▶ _Exercise objective_: Would you print every entry below exactly as written, omitting the images?

== Data shown

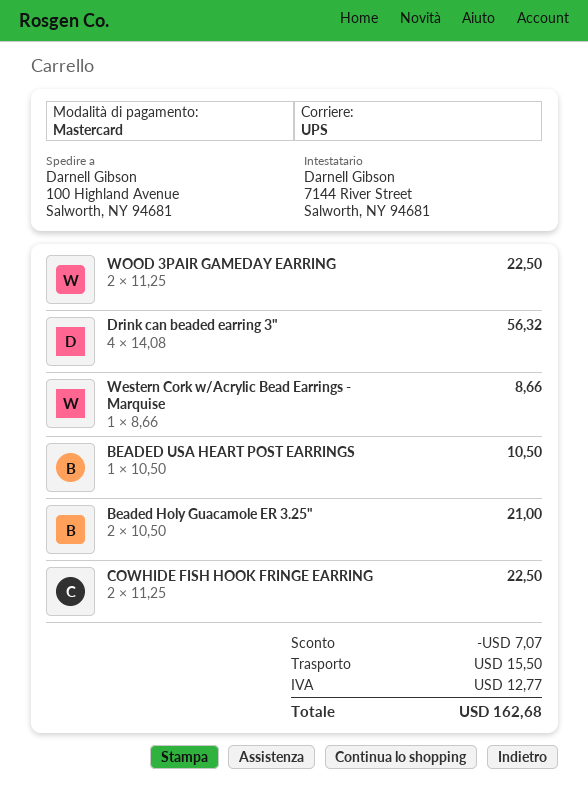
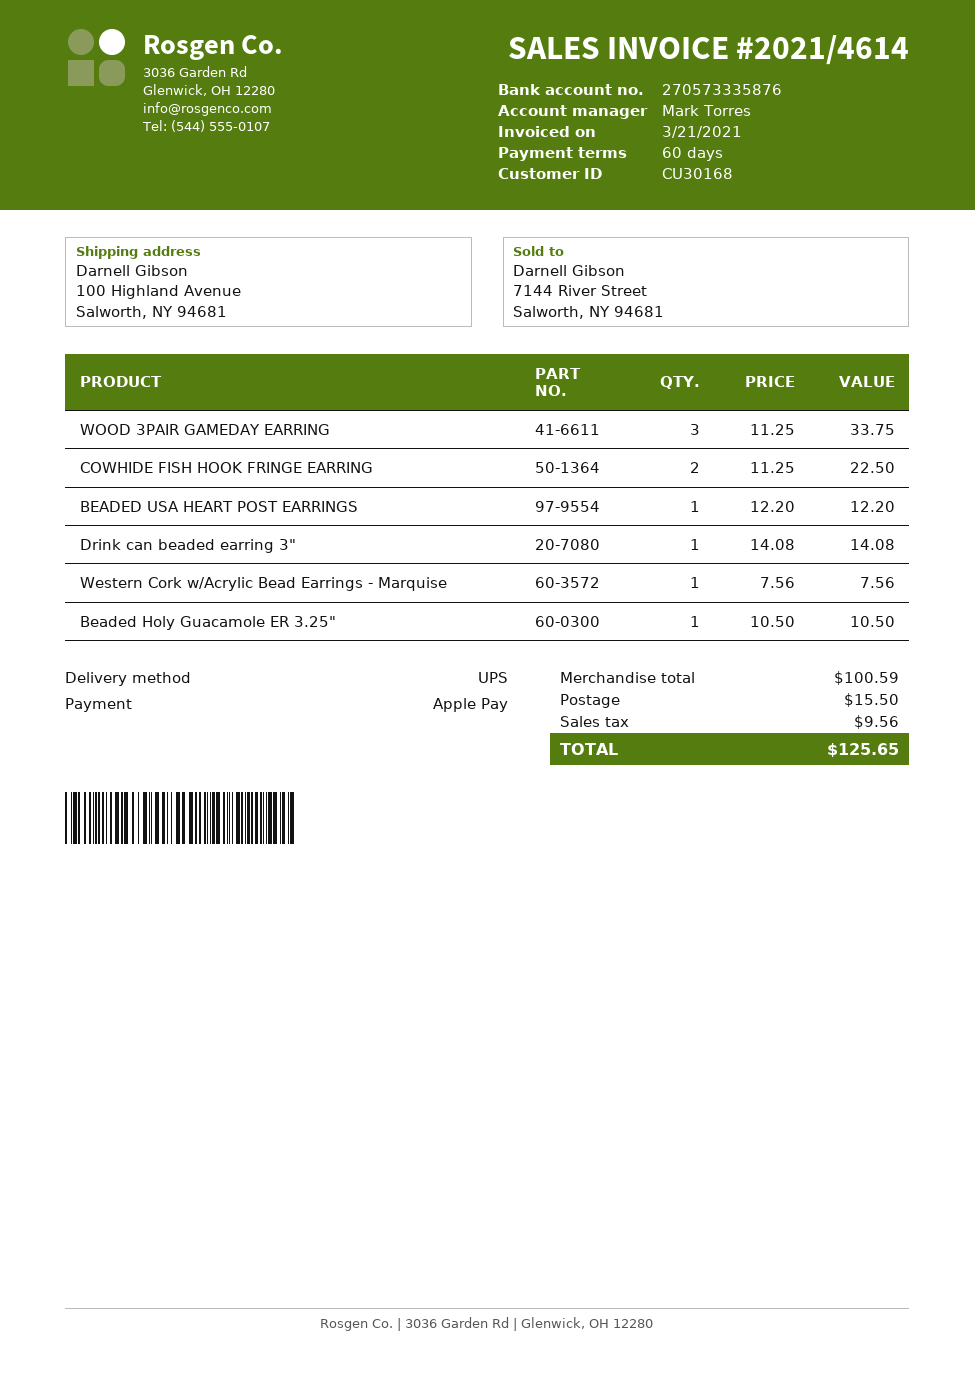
payment method: Mastercard -> Apple Pay
WOOD 3PAIR GAMEDAY EARRING: 2 x 11.25 = 22.50 -> 3 x 11.25 = 33.75
Drink can beaded earring 3": 4 x 14.08 = 56.32 -> 1 x 14.08 = 14.08
Western Cork w/Acrylic Bead Earrings - Marquise: 1 x 8.66 = 8.66 -> 1 x 7.56 = 7.56
BEADED USA HEART POST EARRINGS: 1 x 10.50 = 10.50 -> 1 x 12.20 = 12.20
Beaded Holy Guacamole ER 3.25": 2 x 10.50 = 21.00 -> 1 x 10.50 = 10.50
discount: 7.07 -> none
tax: 12.77 -> 9.56
total: 162.68 -> 125.65

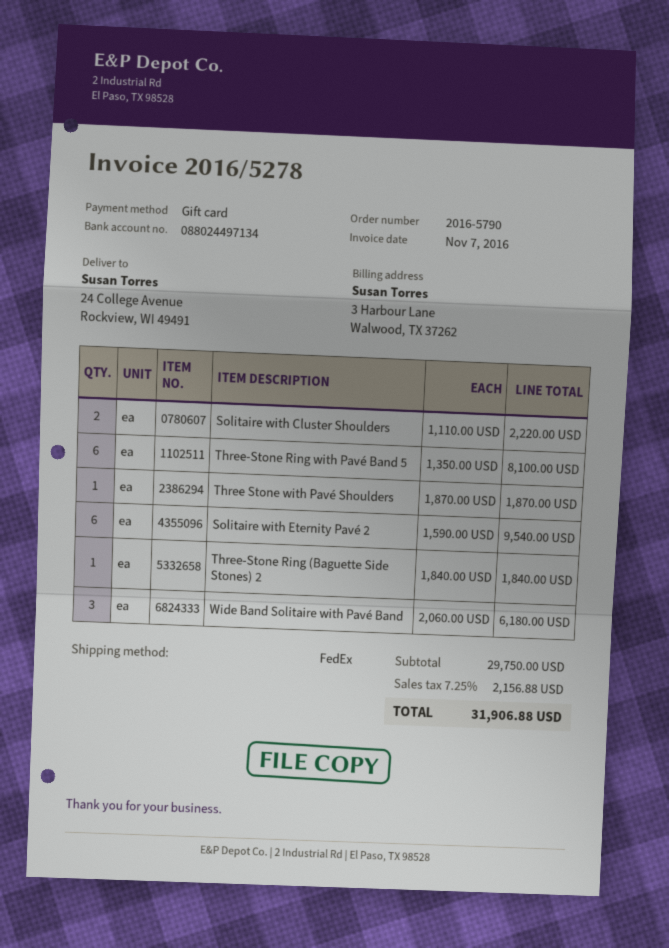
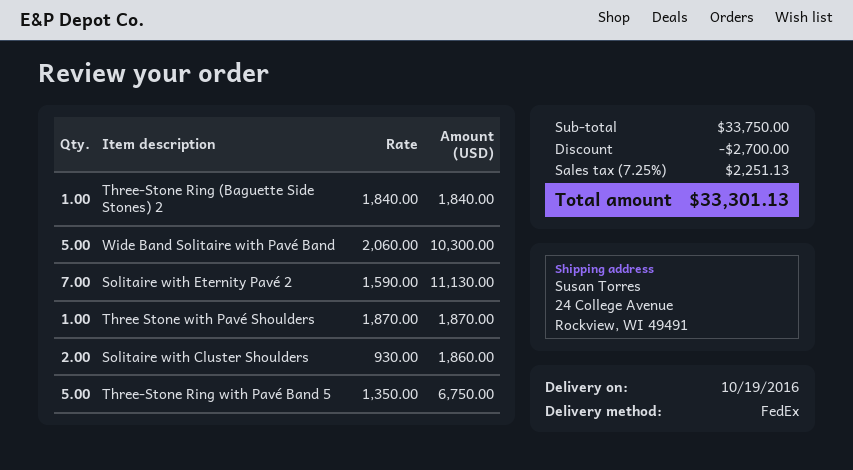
Solitaire with Cluster Shoulders: 2 x 1110.00 = 2220.00 -> 2 x 930.00 = 1860.00
Three-Stone Ring with Pavé Band 5: 6 x 1350.00 = 8100.00 -> 5 x 1350.00 = 6750.00
Solitaire with Eternity Pavé 2: 6 x 1590.00 = 9540.00 -> 7 x 1590.00 = 11130.00
Wide Band Solitaire with Pavé Band: 3 x 2060.00 = 6180.00 -> 5 x 2060.00 = 10300.00
subtotal: 29750.00 -> 33750.00
discount: none -> 2700.00
tax: 7.25% = 2156.88 -> 7.25% = 2251.13
total: 31906.88 -> 33301.13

====

▶ _Worked solution_:
payment method: Mastercard -> Apple Pay
WOOD 3PAIR GAMEDAY EARRING: 2 x 11.25 = 22.50 -> 3 x 11.25 = 33.75
Drink can beaded earring 3": 4 x 14.08 = 56.32 -> 1 x 14.08 = 14.08
Western Cork w/Acrylic Bead Earrings - Marquise: 1 x 8.66 = 8.66 -> 1 x 7.56 = 7.56
BEADED USA HEART POST EARRINGS: 1 x 10.50 = 10.50 -> 1 x 12.20 = 12.20
Beaded Holy Guacamole ER 3.25": 2 x 10.50 = 21.00 -> 1 x 10.50 = 10.50
discount: 7.07 -> none
tax: 12.77 -> 9.56
total: 162.68 -> 125.65

Solitaire with Cluster Shoulders: 2 x 1110.00 = 2220.00 -> 2 x 930.00 = 1860.00
Three-Stone Ring with Pavé Band 5: 6 x 1350.00 = 8100.00 -> 5 x 1350.00 = 6750.00
Solitaire with Eternity Pavé 2: 6 x 1590.00 = 9540.00 -> 7 x 1590.00 = 11130.00
Wide Band Solitaire with Pavé Band: 3 x 2060.00 = 6180.00 -> 5 x 2060.00 = 10300.00
subtotal: 29750.00 -> 33750.00
discount: none -> 2700.00
tax: 7.25% = 2156.88 -> 7.25% = 2251.13
total: 31906.88 -> 33301.13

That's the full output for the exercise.